School Notes

CSC443 Reading 1

Chapters chapters 1, 8 - 11, excluding 9.2, and chapter 13.

Chapter 8: Overview of Storage and Indexing

8.1 Data On External Storage

  • the unit of measurement when doing disk I/O is a page
  • a page is typically 4kb to 8kb
  • we process pages when doing an initial read and when writing to a DBMS
  • disk I/O is very expensive, it's the bottleneck of DBMS speed. DBMSs are designed around minimizing the amount of time managing pages
  • the layer of software that manages reading pages into memory and writing them back to disk is called the buffer manager
  • the disk space manager allocates more space as necessary for the DBMS to operate

8.2 File Organizations and Indexing

  • the file has a few operations: creation, destruction, record insertion and deletion, and record scanning (going through records in sequence)
  • file layer stores records in a file in a bunch of pages, keeping track of number of pages allocated in each file and the amount of available space
  • heap (unordered) file: Stores records in random order across the page.
  • index: Data structure that optimizes the organization of records based on a search key field.
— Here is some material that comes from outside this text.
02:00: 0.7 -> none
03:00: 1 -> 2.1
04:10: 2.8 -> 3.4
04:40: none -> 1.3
The search key field is not necessarily the same as the key. The index maps a search key k on to data entries with search keys k, from which record data can be retrieved. The data entry k can be stored in one of three ways:

  • the actual data record (with search key value k)
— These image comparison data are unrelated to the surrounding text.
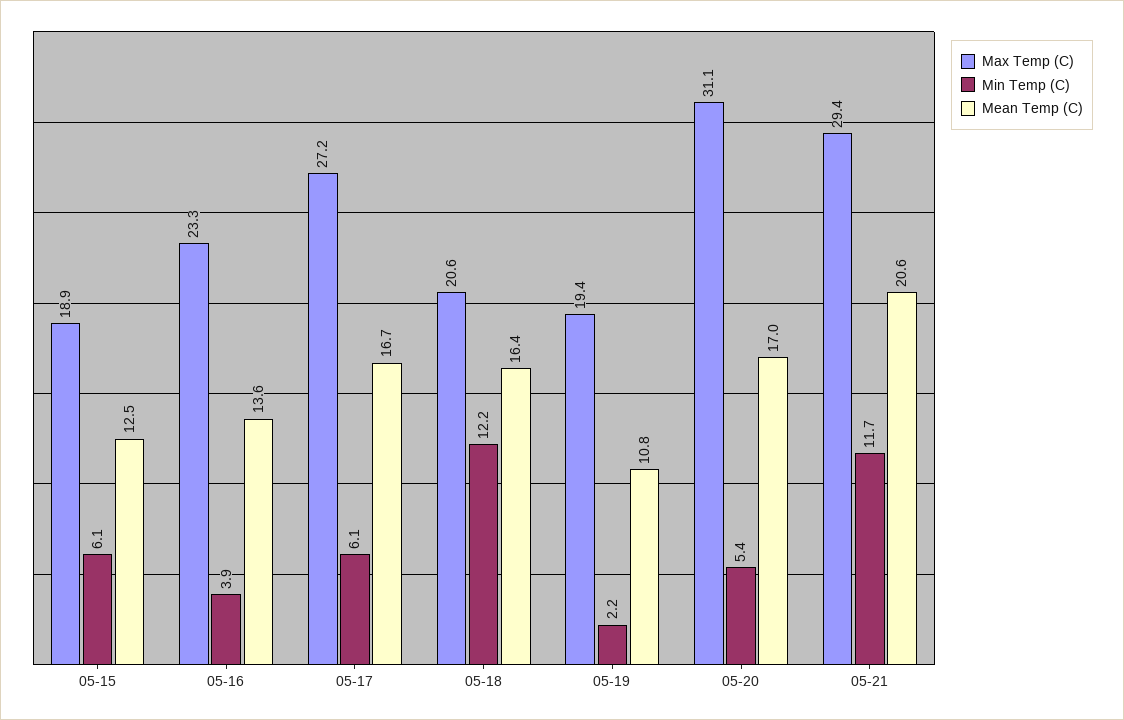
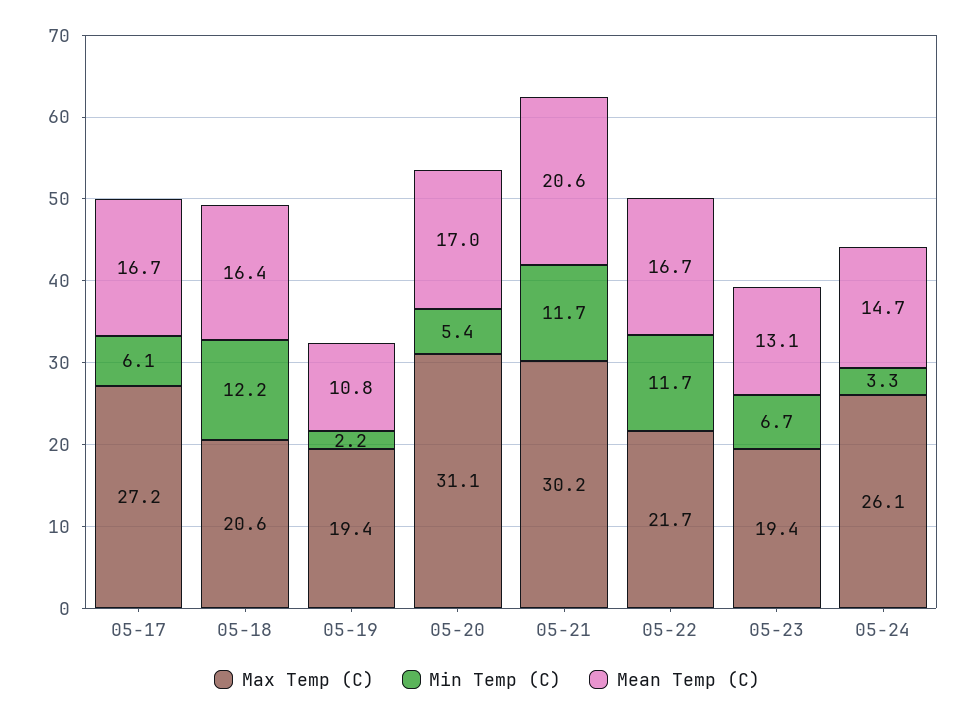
Max Temp (C), 05-15: 18.9 -> none
Min Temp (C), 05-15: 6.1 -> none
Mean Temp (C), 05-15: 12.5 -> none
Max Temp (C), 05-16: 23.3 -> none
Min Temp (C), 05-16: 3.9 -> none
Mean Temp (C), 05-16: 13.6 -> none
Max Temp (C), 05-21: 29.4 -> 30.2
Max Temp (C), 05-22: none -> 21.7
Min Temp (C), 05-22: none -> 11.7
Mean Temp (C), 05-22: none -> 16.7
Max Temp (C), 05-23: none -> 19.4
Min Temp (C), 05-23: none -> 6.7
Mean Temp (C), 05-23: none -> 13.1
Max Temp (C), 05-24: none -> 26.1
Min Temp (C), 05-24: none -> 3.3
Mean Temp (C), 05-24: none -> 14.7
  • a (k, rid) pair, where the rid is the record id of a data record with search key value k.
  • a (k, list) pair, where list is a list of record ids to data records with search key value k.

If the organization of data entries in the index closely reflects the organization of data records in the database, we call the database clustered. Otherwise it is considered unclustered. In practice, this is very difficult to maintain with index storage alternatives 2 and 3, and so usually indexes are only clustered with alternative 1, while the other two are left unclustered.

A primary index is one that is placed on a primary key, whereas a secondary index is one that is placed on another attribute.

8.3 Index Data Structures

The book covers two ways of storing indexes: tree-based and hash-based.

In hash-based indexing, the records in a file are grouped in buckets, where each bucket consists of one primary page, potentially linked to several more additional pages. Buckets are retrieved from the search key using a hash function that maps from search keys to buckets, just like in a hash table. If the search key value is used by more than one record, the page will contain multiple records or there might be multiple pages linked together in the bucket.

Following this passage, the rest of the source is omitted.